Exercise aim:
Could you retype all of the entries exactly, without their pictures?

[Edit difference data]
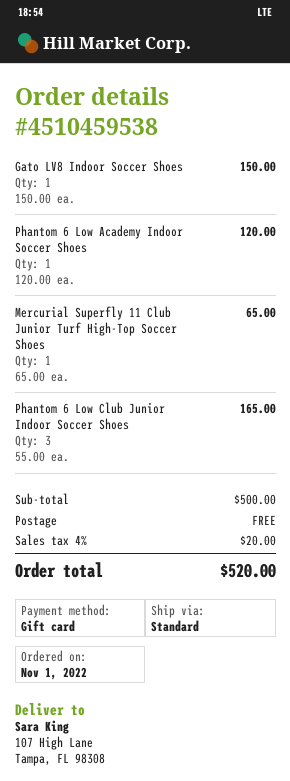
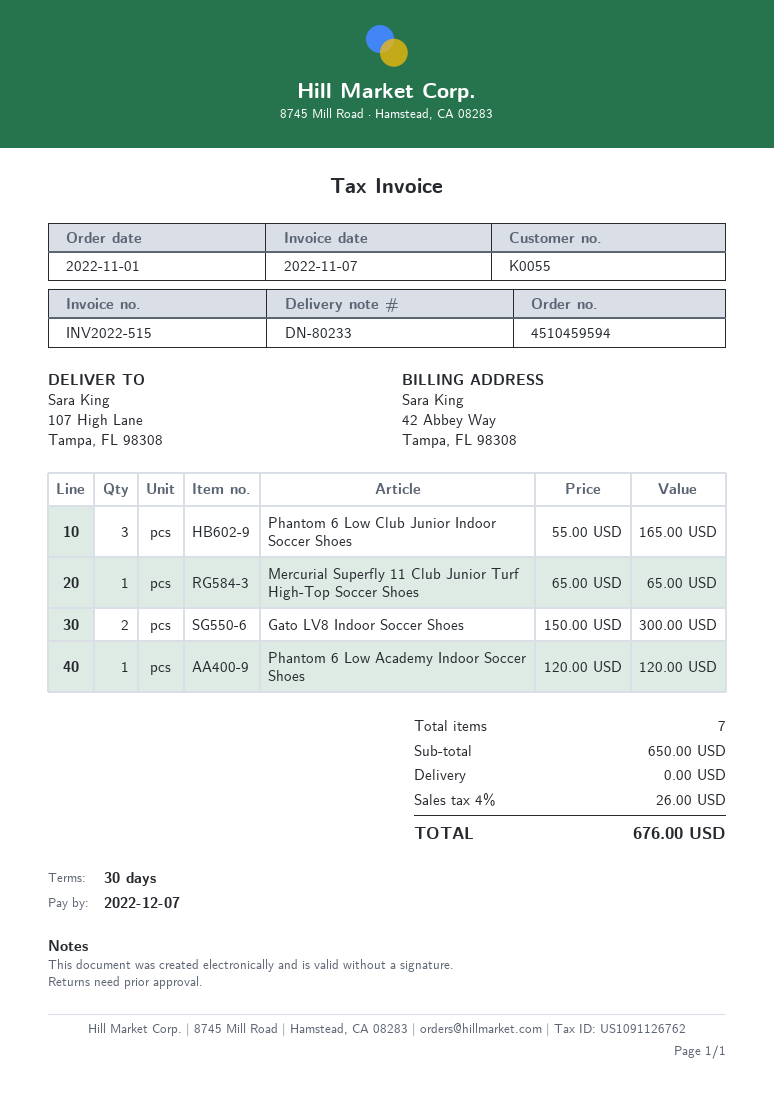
order number: 4510459538 -> 4510459594
Gato LV8 Indoor Soccer Shoes: 1 x 150.00 = 150.00 -> 2 x 150.00 = 300.00
subtotal: 500.00 -> 650.00
tax: 4% = 20.00 -> 4% = 26.00
total: 520.00 -> 676.00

Written response:
order number: 4510459538 -> 4510459594
Gato LV8 Indoor Soccer Shoes: 1 x 150.00 = 150.00 -> 2 x 150.00 = 300.00
subtotal: 500.00 -> 650.00
tax: 4% = 20.00 -> 4% = 26.00
total: 520.00 -> 676.00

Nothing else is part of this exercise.